La troisième chose a été de travailler sur mes croyances. J’ai travaillé sur la peur de mourir, je me suis réhabitué au monde, je me suis forcé à me retrouver dans des situations que je trouvais encore à l’époque « dangereuse », mais qui ne le sont pas. Je me suis forcé à aller faire mes courses aux heures de pointe pour que mon cerveau comprenne que tout va bien, qu’il n’est pas en danger et qu’il ne va pas mourir. J’ai retravaillé sur mes comportements, sur mes croyances et surtout sur mes façons de penser. Si je devais résumer en une seule phrase ce que j’ai fait : je me suis battu contre moi-même. Car la seule personne qui m’empêchait de vivre normalement c’était moi. Tout ça s’est fait sur plusieurs mois. Pour se guérir, il faut travailler sur soi, apprendre à se connaître et faire une remise à zéro.

3. S’occuper de soi et être positivement égoïste.
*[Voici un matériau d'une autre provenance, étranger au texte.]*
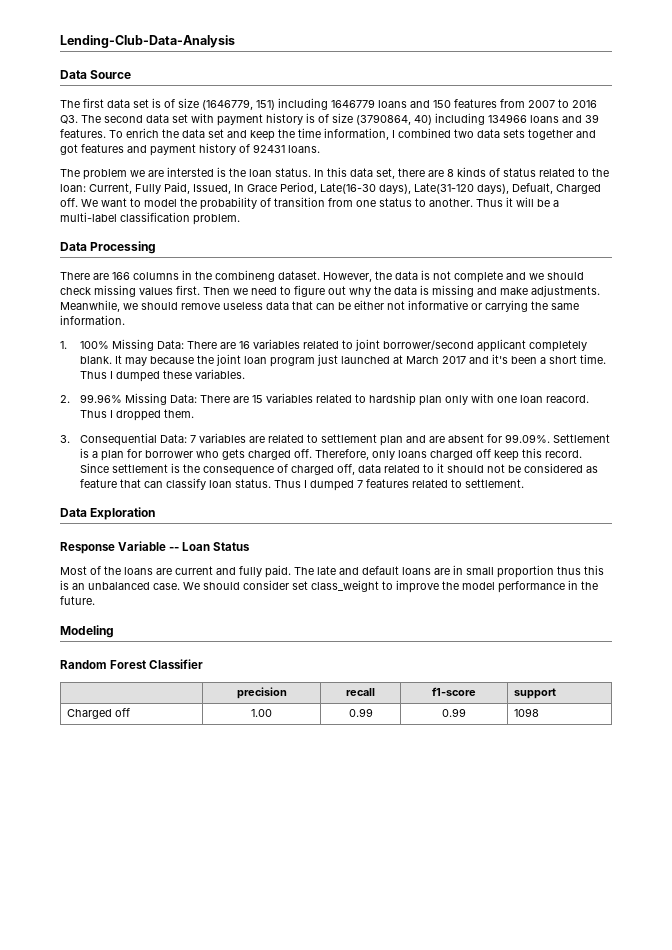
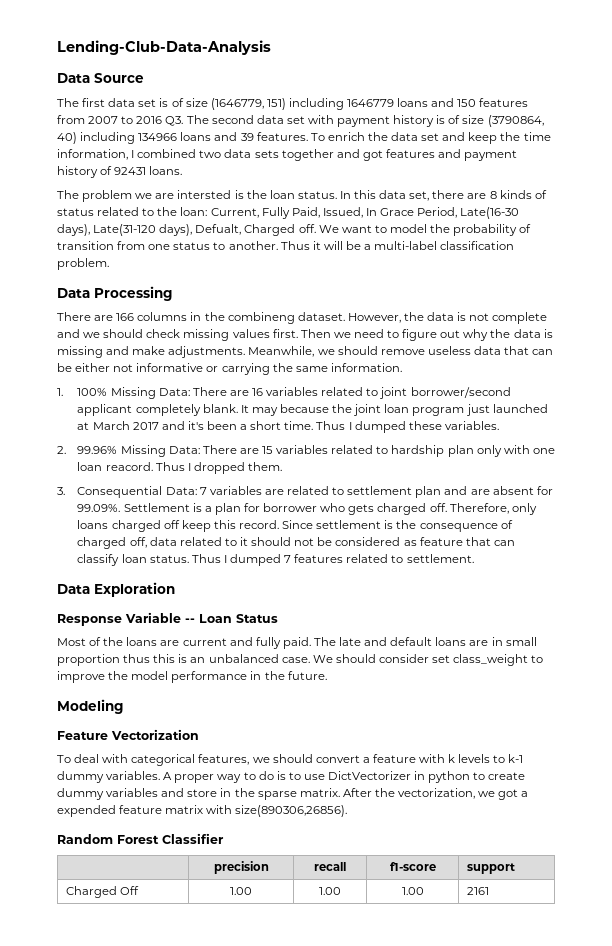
+ Feature Vectorization
+ To deal with categorical features, we should convert a feature with k levels to k-1 dummy variables. A proper way to do is to use DictVectorizer in python to create dummy variables and store in the sparse matrix. After the vectorization, we got a expended feature matrix with size(890306,26856).
- Charged off | 1.00 | 0.99 | 0.99 | 1098
+ Charged Off | 1.00 | 1.00 | 1.00 | 2161

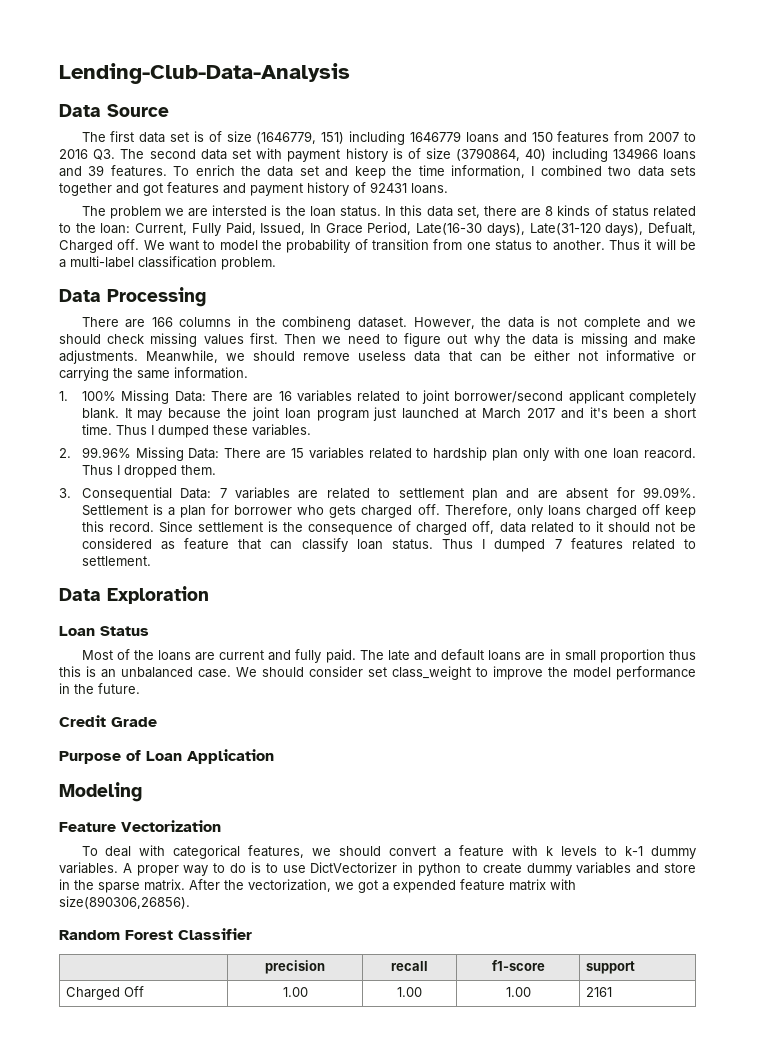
- Response Variable -- Loan Status
+ Loan Status
+ Credit Grade
+ Purpose of Loan Application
Travailler sur soi est donc essentiel pour aller mieux. Mais concrètement, qu’est-ce que j’ai mis en place ? Premièrement, j’ai commencé par laisser circuler toutes les émotions que je ressentais. Pendant des mois, j’ai tout refoulé. J’étais crispé, aussi bien physiquement que mentalement, car je n’osais pas faire face à ces émotions. J’ai donc décidé de me reconnecter à mes émotions et de les laisser venir. Sur le moment, ça fait mal, car il y a toute cette peur et cette tristesse qui remonte d’un seul coup. Une fois qu’on les laisse circuler, qu’elles ont pu s’exprimer et qu’on les entendu, elles partent et laissent place à des choses plus positives.

Deuxièmement, j’ai commencé par arrêter de m’autocritiquer, faire taire cette petite voix qui me rabaissait sans arrêt. À la place, je me suis félicité de ce que je faisais chaque jour que ce soit par rapport à ma sortie de zone de confort ou à ComMemories.
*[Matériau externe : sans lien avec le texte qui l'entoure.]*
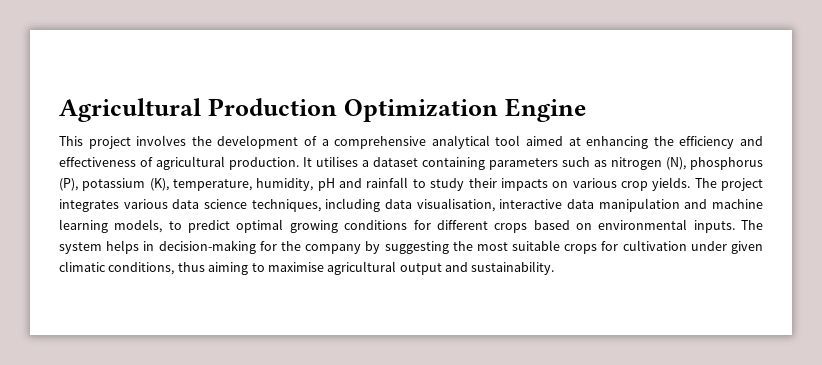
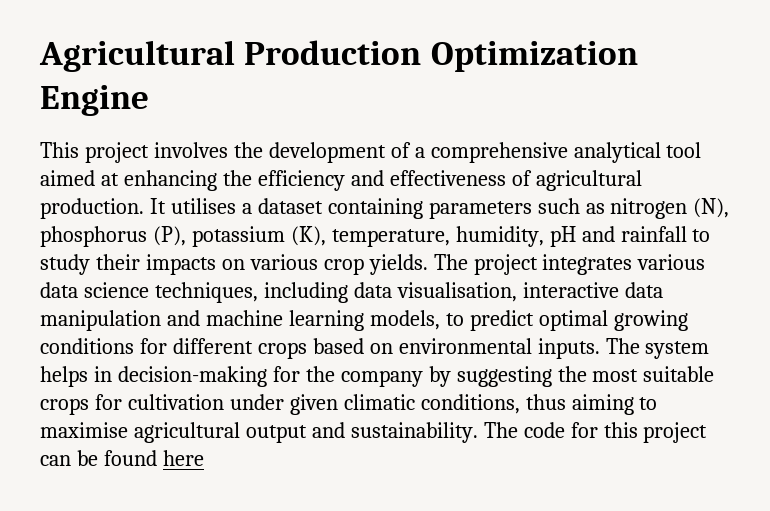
+ The code for this project can be found here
Troisièmement, j’ai mis en place une routine mieux-être, une routine d’apaisement. Le but : me détendre. J’ai choisi des activités qui me font du bien. Je suis une grande fan de vidéos ASMR et je prends donc le temps d’en écouter et de me relaxer. Je fais également des séances de médiations sur mon tapis d’acupression, avec ou sans vidéo ASMR. Je me suis également mise au sport et à cuisiner de bons petits plats, sains et délicieux. Je prends aussi le temps tous les matins et tous les soirs de me mettre dans une bonne énergie en faisant de la médiation pendant 10 minutes.

Si je devais résumer ce paragraphe en une seule phrase, je vous dirais que j’ai décidé de m’occuper de moi très sérieusement et surtout de devenir positivement égoïste. Qu’est-ce que j’appelle positivement égoïste ? J’ai décidé de m’occuper de moi et de devenir égoïste pour pouvoir prendre soin de mon physique et de mon mental pour mieux prendre soin des autres. Dans la vie, il y a des personnes qui sont égoïstes et qui ne pensent qu’à elles. Et il y a d’autres personnes qui ont tendance à être très présentes pour les autres, à vouloir les aider, les soutenir et ces personnes ont tendance à s’oublier et à ne pas s’occuper d’elle. Imaginer un médecin généraliste. S’il a la grippe avec 39 de fièvre et qu’il ne se soigne pas, il ne pourra pas soigner ses patients. Il faut absolument qu’il se soigne avant. Et bien pour moi, être positivement égoïste c’est ça. C’est savoir se poser, prendre soin de soi et penser à soi avant de penser aux autres pour pouvoir mieux les aider.

Pour résumer :

Se guérir, c’est possible. Pour cela, je vous conseille :

  • De consulter un professionnel de santé (médecin, psychologue, psychiatre), car se guérir seul peut être fastidieux. La route est meilleure en étant accompagnée.
  • D’apprendre à vous connaître pour ensuite travailler sur vous et faire partir ce qu’il y a de négatif en vous.
  • De devenir positivement égoïste, de prendre soin de vous et de faire des activités qui vous font du bien.